ACTIVITY>
Set out the records below again exactly; skip the images.
-=-=-=-=-
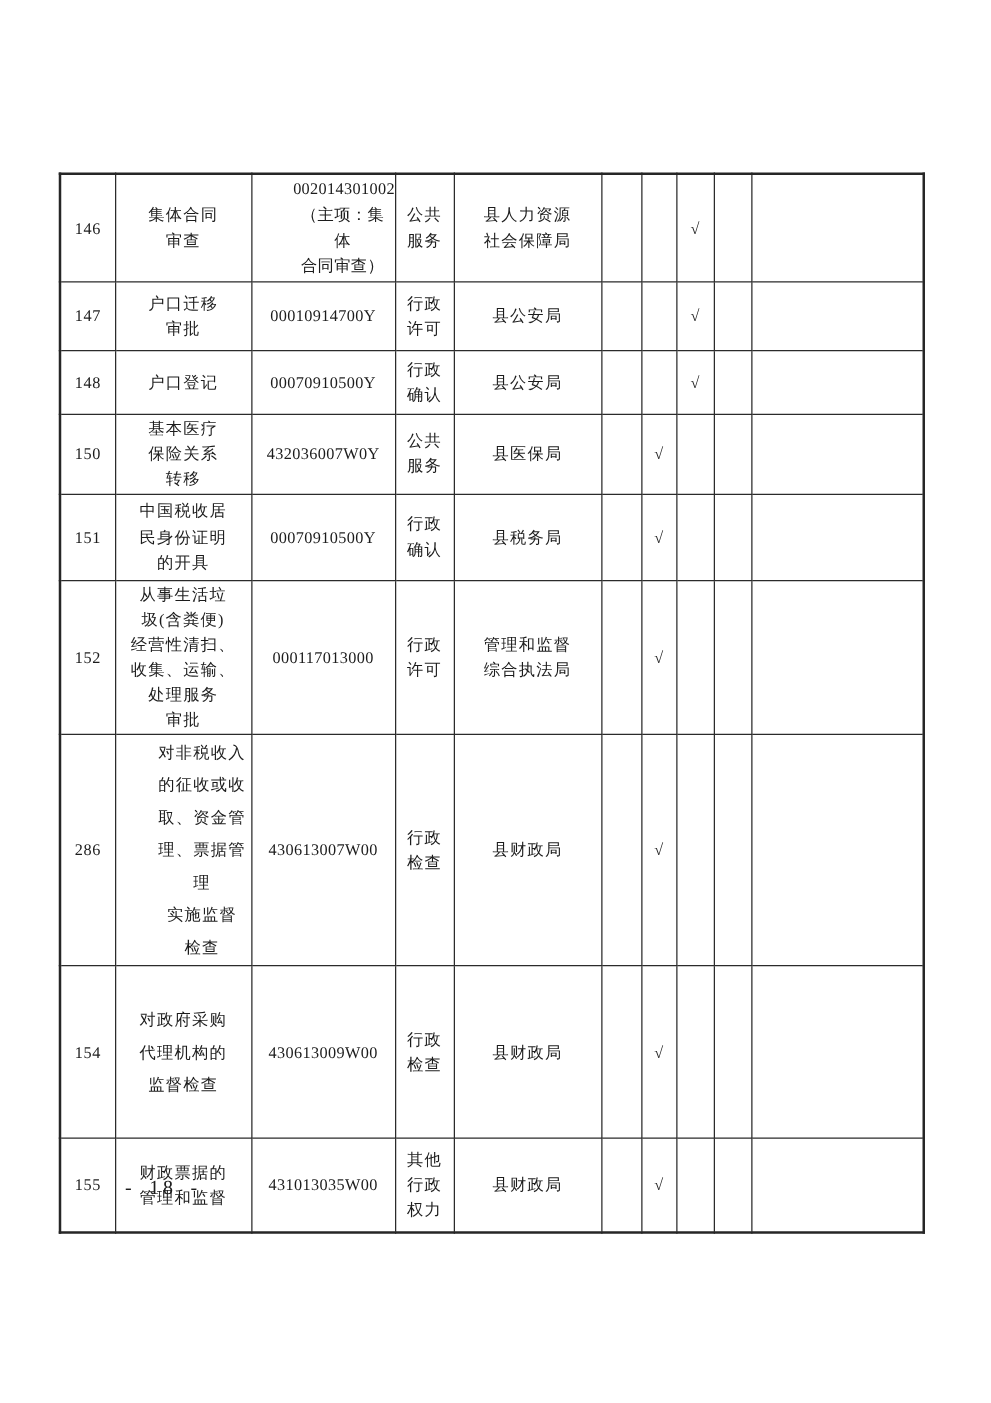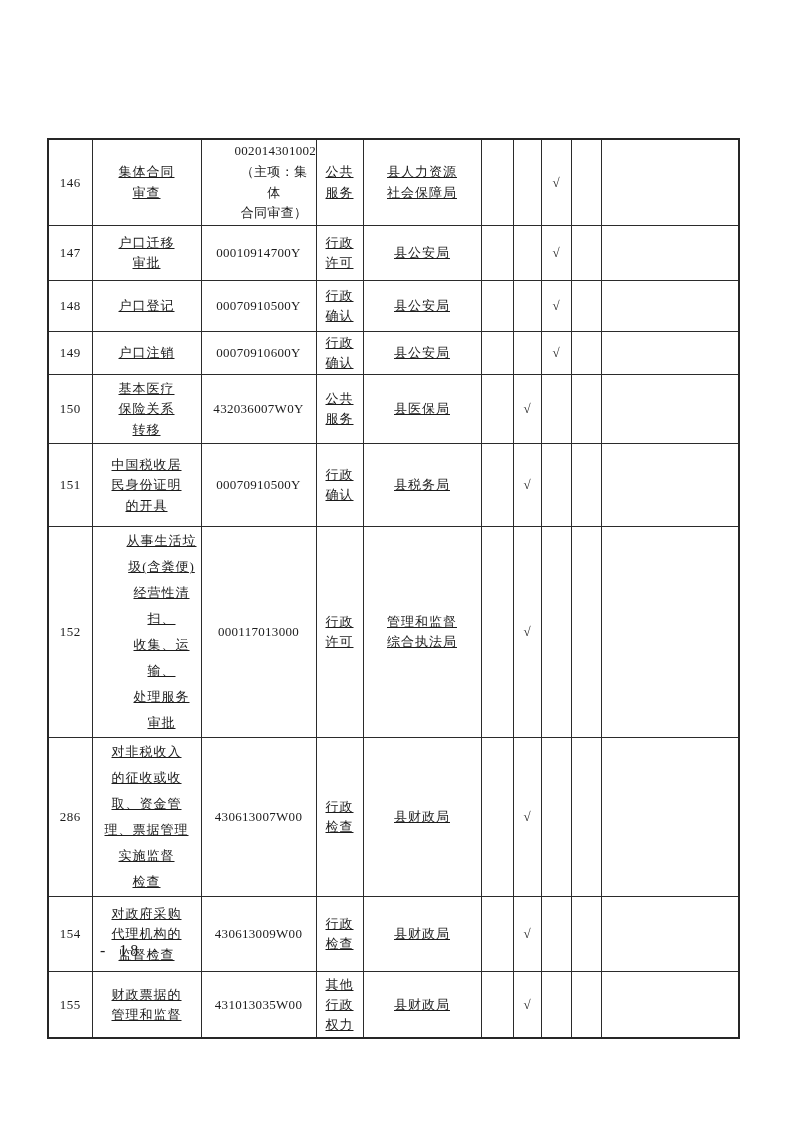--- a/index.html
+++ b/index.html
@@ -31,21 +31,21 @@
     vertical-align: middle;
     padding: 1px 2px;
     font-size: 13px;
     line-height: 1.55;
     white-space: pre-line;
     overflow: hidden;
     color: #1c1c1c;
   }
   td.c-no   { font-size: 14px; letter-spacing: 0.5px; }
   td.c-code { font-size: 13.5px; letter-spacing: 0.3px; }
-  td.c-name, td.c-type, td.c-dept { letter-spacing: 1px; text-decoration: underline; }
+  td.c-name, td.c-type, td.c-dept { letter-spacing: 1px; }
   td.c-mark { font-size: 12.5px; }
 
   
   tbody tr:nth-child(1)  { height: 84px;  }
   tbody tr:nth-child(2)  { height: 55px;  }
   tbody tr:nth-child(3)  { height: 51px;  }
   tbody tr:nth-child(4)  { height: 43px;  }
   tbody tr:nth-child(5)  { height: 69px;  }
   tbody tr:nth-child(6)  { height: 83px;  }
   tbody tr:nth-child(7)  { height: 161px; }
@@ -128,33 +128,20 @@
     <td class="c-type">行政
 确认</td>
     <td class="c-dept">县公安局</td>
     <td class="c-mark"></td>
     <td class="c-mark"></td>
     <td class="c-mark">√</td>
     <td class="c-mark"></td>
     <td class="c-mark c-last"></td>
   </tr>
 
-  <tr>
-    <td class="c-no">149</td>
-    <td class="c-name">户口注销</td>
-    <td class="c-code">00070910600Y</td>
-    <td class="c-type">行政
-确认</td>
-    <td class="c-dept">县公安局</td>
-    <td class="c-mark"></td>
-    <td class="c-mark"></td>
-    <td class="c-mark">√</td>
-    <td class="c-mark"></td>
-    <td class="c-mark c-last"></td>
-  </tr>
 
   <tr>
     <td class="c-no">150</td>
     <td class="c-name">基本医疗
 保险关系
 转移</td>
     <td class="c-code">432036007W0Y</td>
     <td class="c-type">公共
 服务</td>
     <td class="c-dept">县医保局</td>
-=-=-=-=-
YOUR RESPONSE>
--- a/index.html
+++ b/index.html
@@ -31,21 +31,21 @@
     vertical-align: middle;
     padding: 1px 2px;
     font-size: 13px;
     line-height: 1.55;
     white-space: pre-line;
     overflow: hidden;
     color: #1c1c1c;
   }
   td.c-no   { font-size: 14px; letter-spacing: 0.5px; }
   td.c-code { font-size: 13.5px; letter-spacing: 0.3px; }
-  td.c-name, td.c-type, td.c-dept { letter-spacing: 1px; text-decoration: underline; }
+  td.c-name, td.c-type, td.c-dept { letter-spacing: 1px; }
   td.c-mark { font-size: 12.5px; }
 
   
   tbody tr:nth-child(1)  { height: 84px;  }
   tbody tr:nth-child(2)  { height: 55px;  }
   tbody tr:nth-child(3)  { height: 51px;  }
   tbody tr:nth-child(4)  { height: 43px;  }
   tbody tr:nth-child(5)  { height: 69px;  }
   tbody tr:nth-child(6)  { height: 83px;  }
   tbody tr:nth-child(7)  { height: 161px; }
@@ -128,33 +128,20 @@
     <td class="c-type">行政
 确认</td>
     <td class="c-dept">县公安局</td>
     <td class="c-mark"></td>
     <td class="c-mark"></td>
     <td class="c-mark">√</td>
     <td class="c-mark"></td>
     <td class="c-mark c-last"></td>
   </tr>
 
-  <tr>
-    <td class="c-no">149</td>
-    <td class="c-name">户口注销</td>
-    <td class="c-code">00070910600Y</td>
-    <td class="c-type">行政
-确认</td>
-    <td class="c-dept">县公安局</td>
-    <td class="c-mark"></td>
-    <td class="c-mark"></td>
-    <td class="c-mark">√</td>
-    <td class="c-mark"></td>
-    <td class="c-mark c-last"></td>
-  </tr>
 
   <tr>
     <td class="c-no">150</td>
     <td class="c-name">基本医疗
 保险关系
 转移</td>
     <td class="c-code">432036007W0Y</td>
     <td class="c-type">公共
 服务</td>
     <td class="c-dept">县医保局</td>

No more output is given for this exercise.